ABOUT THIS EXERCISE
Work out how many lines of the data below hold the string "accuracy". Answer with that number alone.

◆ ◆ ◆ ◆

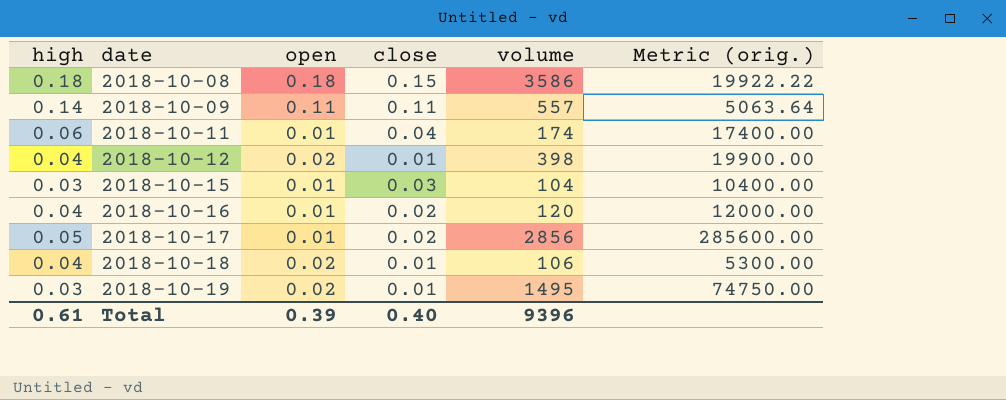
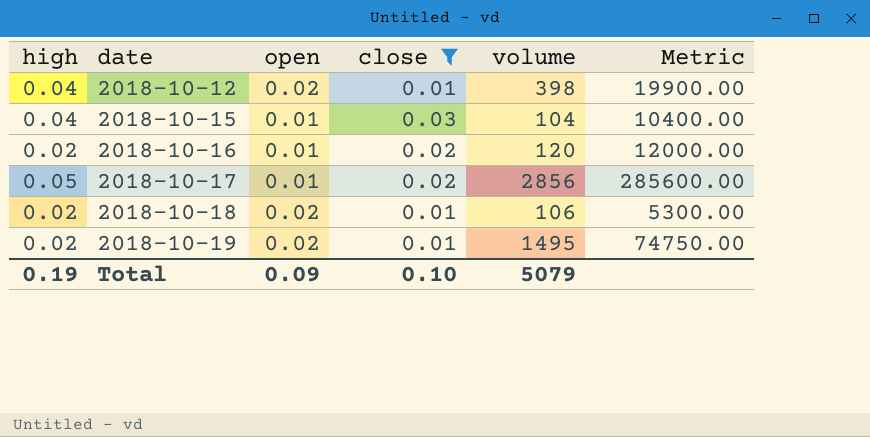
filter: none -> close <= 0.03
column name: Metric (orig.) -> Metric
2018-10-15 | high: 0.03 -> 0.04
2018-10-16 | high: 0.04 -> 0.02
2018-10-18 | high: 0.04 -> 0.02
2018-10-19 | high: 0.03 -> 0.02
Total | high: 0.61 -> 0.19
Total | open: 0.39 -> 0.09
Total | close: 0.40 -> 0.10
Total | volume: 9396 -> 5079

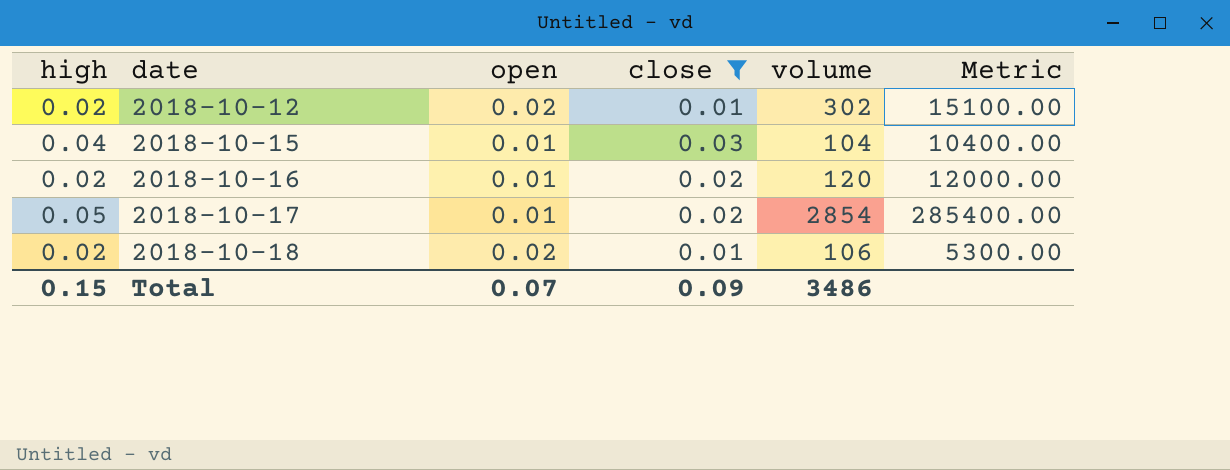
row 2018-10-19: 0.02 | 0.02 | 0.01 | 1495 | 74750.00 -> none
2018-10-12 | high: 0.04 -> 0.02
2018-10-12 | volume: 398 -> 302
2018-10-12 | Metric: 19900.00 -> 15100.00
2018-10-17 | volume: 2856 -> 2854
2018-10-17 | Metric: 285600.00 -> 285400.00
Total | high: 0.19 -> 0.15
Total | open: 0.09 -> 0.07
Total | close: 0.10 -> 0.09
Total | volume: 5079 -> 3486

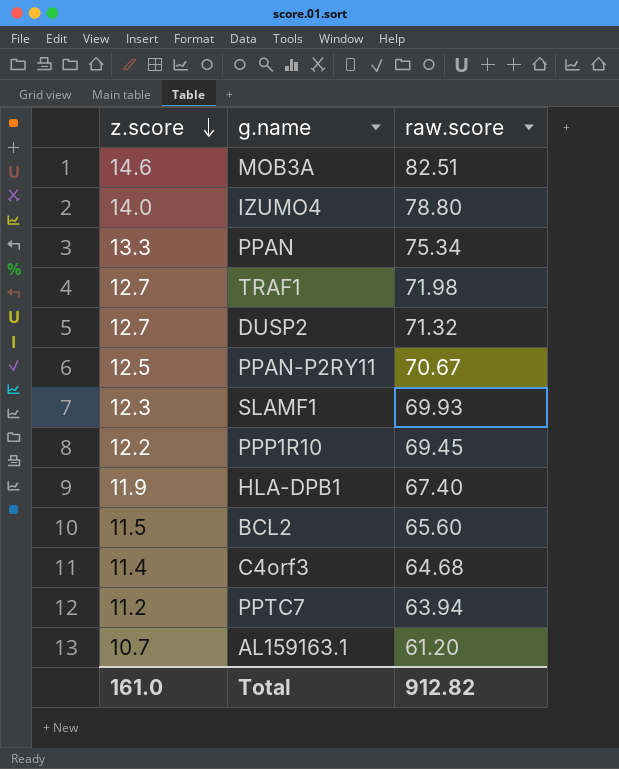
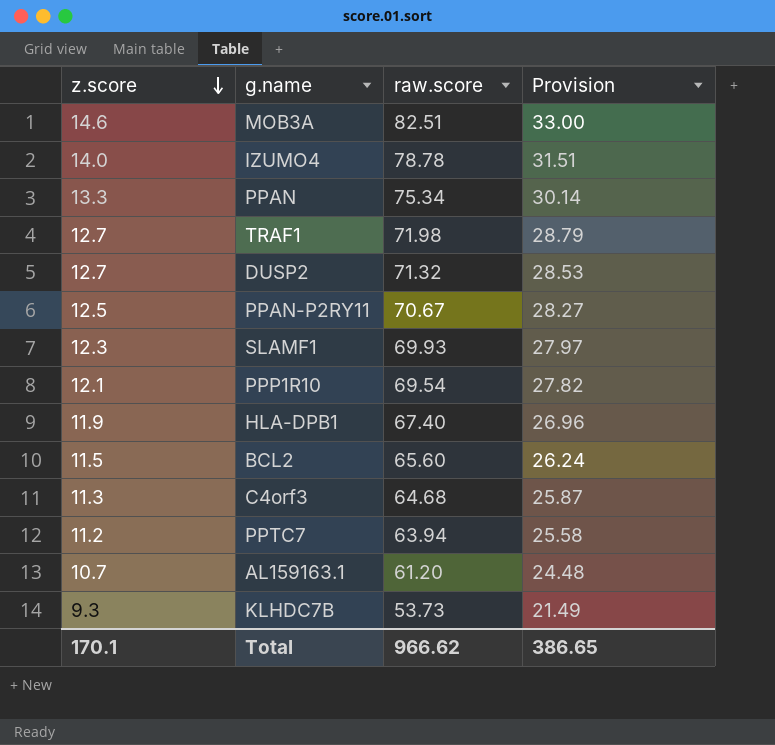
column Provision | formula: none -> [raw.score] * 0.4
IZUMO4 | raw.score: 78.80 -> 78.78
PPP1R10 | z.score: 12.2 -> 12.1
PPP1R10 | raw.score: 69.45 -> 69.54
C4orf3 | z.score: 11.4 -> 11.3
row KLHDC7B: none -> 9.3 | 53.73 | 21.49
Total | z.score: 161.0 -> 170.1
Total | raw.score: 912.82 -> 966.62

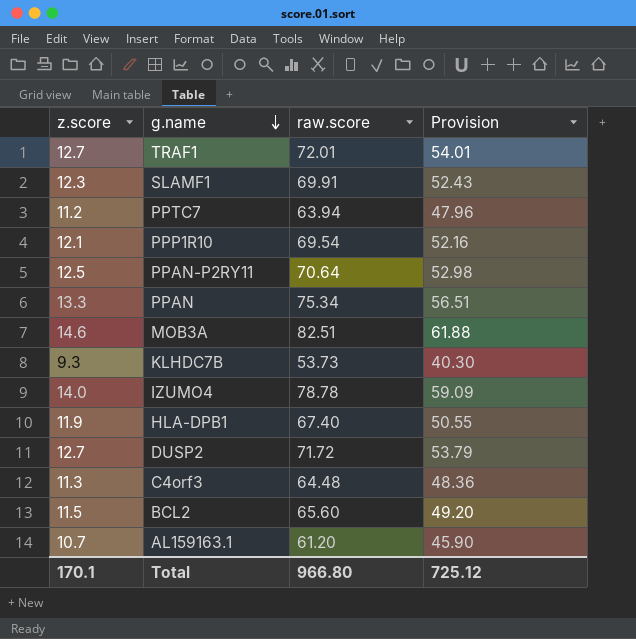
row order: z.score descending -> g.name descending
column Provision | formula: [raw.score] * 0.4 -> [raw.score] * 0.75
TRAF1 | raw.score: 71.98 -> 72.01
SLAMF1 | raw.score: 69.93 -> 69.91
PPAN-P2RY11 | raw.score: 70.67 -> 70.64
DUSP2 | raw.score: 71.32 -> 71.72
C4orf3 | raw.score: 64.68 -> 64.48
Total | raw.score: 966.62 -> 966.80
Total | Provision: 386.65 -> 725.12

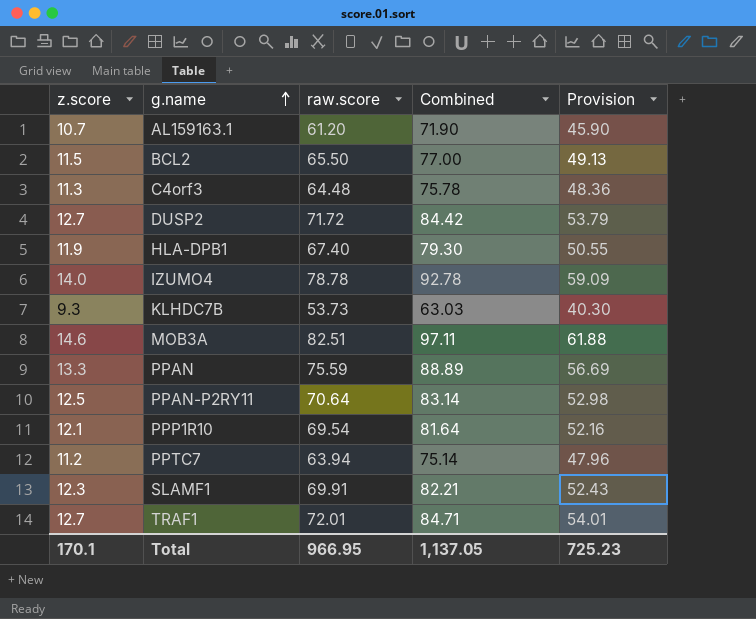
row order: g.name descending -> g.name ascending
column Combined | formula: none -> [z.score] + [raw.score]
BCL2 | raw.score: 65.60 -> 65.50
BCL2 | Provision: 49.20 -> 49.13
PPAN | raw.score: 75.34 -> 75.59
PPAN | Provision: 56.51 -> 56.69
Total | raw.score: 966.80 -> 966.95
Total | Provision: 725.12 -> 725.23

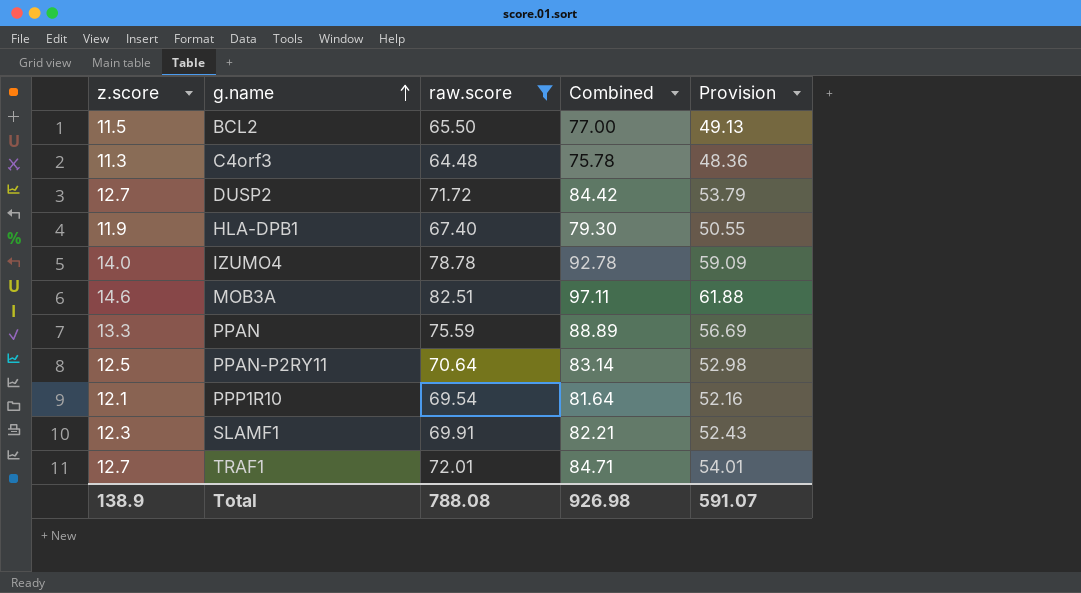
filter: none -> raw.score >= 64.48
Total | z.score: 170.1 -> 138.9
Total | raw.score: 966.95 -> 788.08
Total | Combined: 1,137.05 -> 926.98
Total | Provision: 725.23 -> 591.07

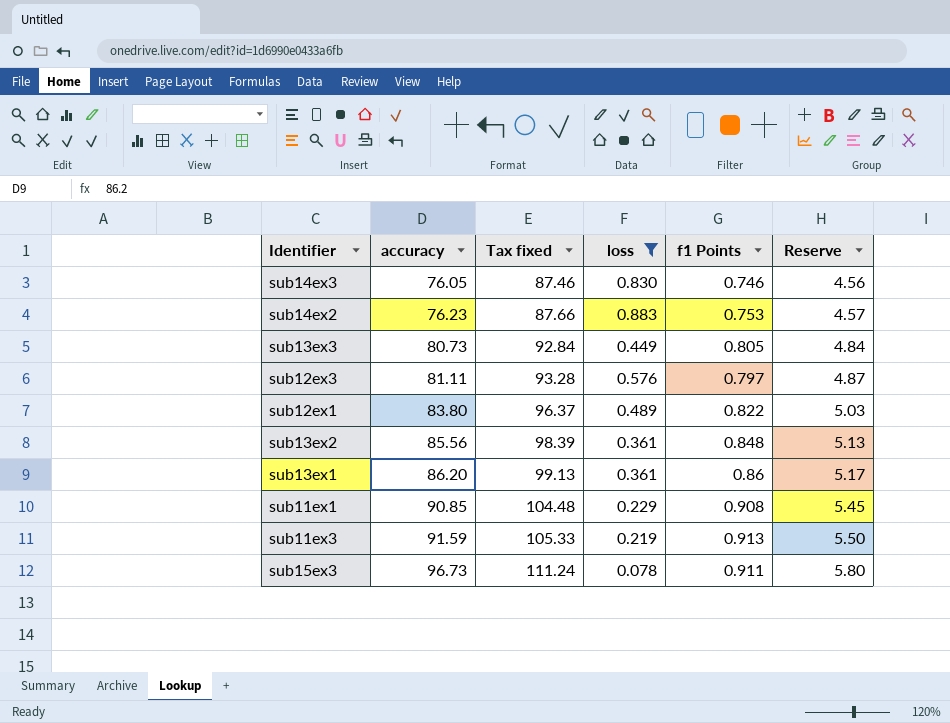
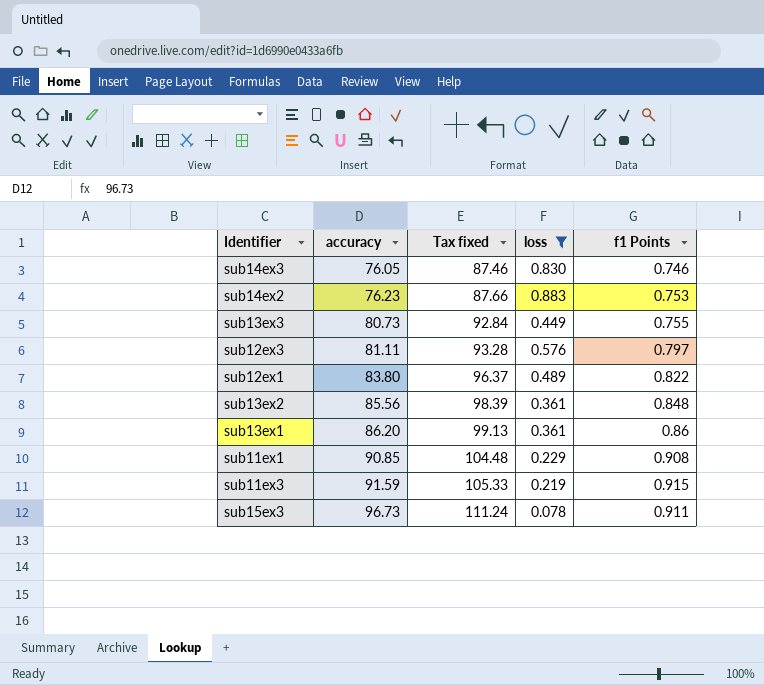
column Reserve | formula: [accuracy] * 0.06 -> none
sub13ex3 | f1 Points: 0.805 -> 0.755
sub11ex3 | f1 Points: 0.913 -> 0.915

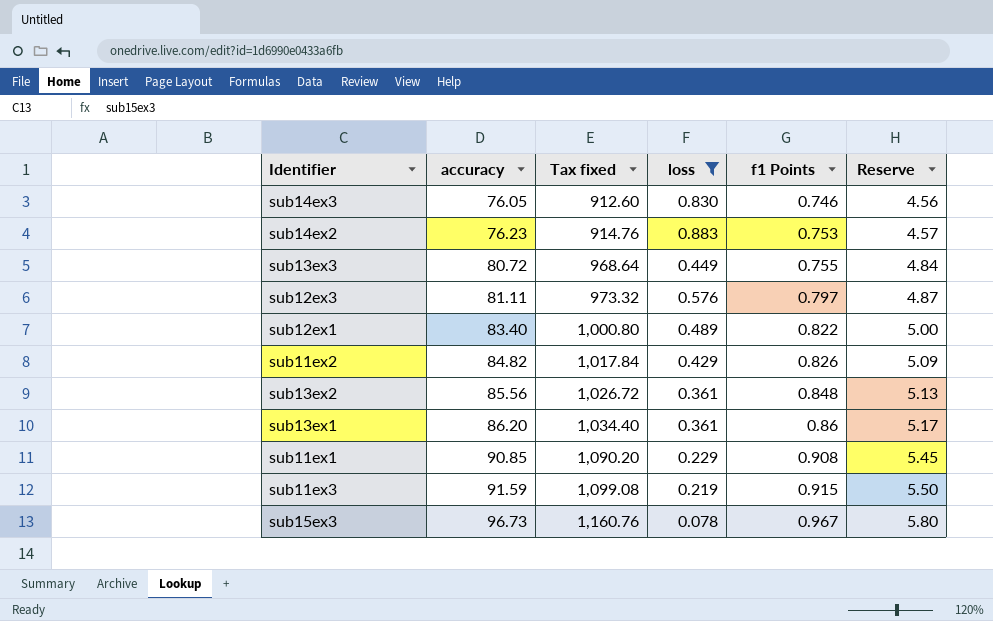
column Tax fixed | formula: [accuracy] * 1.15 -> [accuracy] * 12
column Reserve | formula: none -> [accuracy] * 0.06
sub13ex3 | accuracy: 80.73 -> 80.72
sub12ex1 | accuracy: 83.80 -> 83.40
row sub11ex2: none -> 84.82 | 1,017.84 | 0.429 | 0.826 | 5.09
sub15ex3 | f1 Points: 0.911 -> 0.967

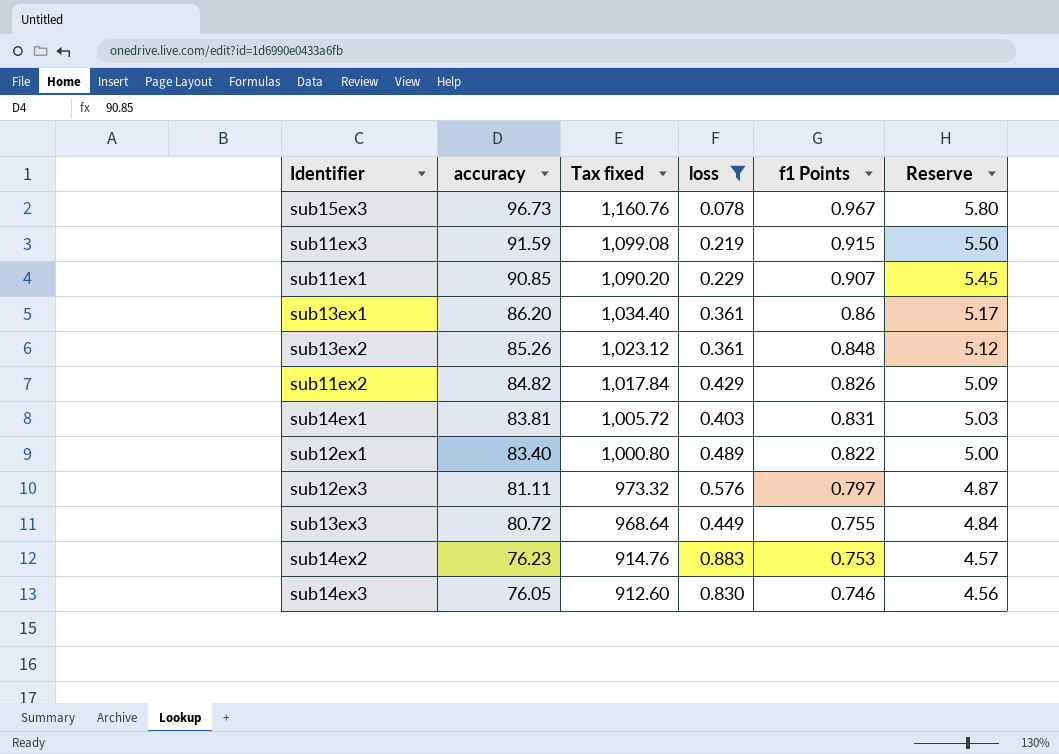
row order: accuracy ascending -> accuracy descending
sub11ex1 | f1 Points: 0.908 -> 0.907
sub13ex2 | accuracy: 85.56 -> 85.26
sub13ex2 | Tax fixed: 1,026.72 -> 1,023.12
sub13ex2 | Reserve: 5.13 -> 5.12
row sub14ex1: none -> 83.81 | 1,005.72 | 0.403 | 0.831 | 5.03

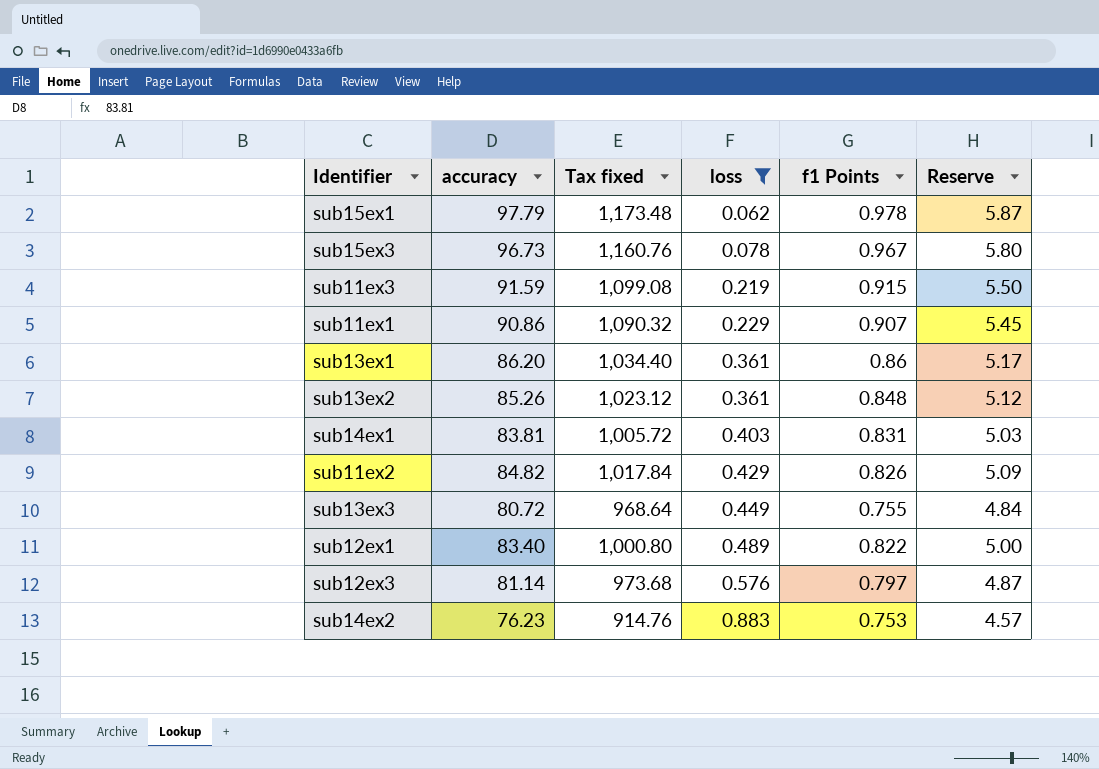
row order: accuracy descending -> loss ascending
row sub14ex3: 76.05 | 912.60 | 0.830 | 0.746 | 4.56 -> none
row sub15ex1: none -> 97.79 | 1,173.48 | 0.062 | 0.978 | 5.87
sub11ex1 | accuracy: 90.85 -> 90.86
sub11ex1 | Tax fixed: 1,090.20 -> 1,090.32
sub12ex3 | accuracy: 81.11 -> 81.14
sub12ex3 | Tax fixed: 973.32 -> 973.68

◆ ◆ ◆ ◆

RESPONSE AREA
10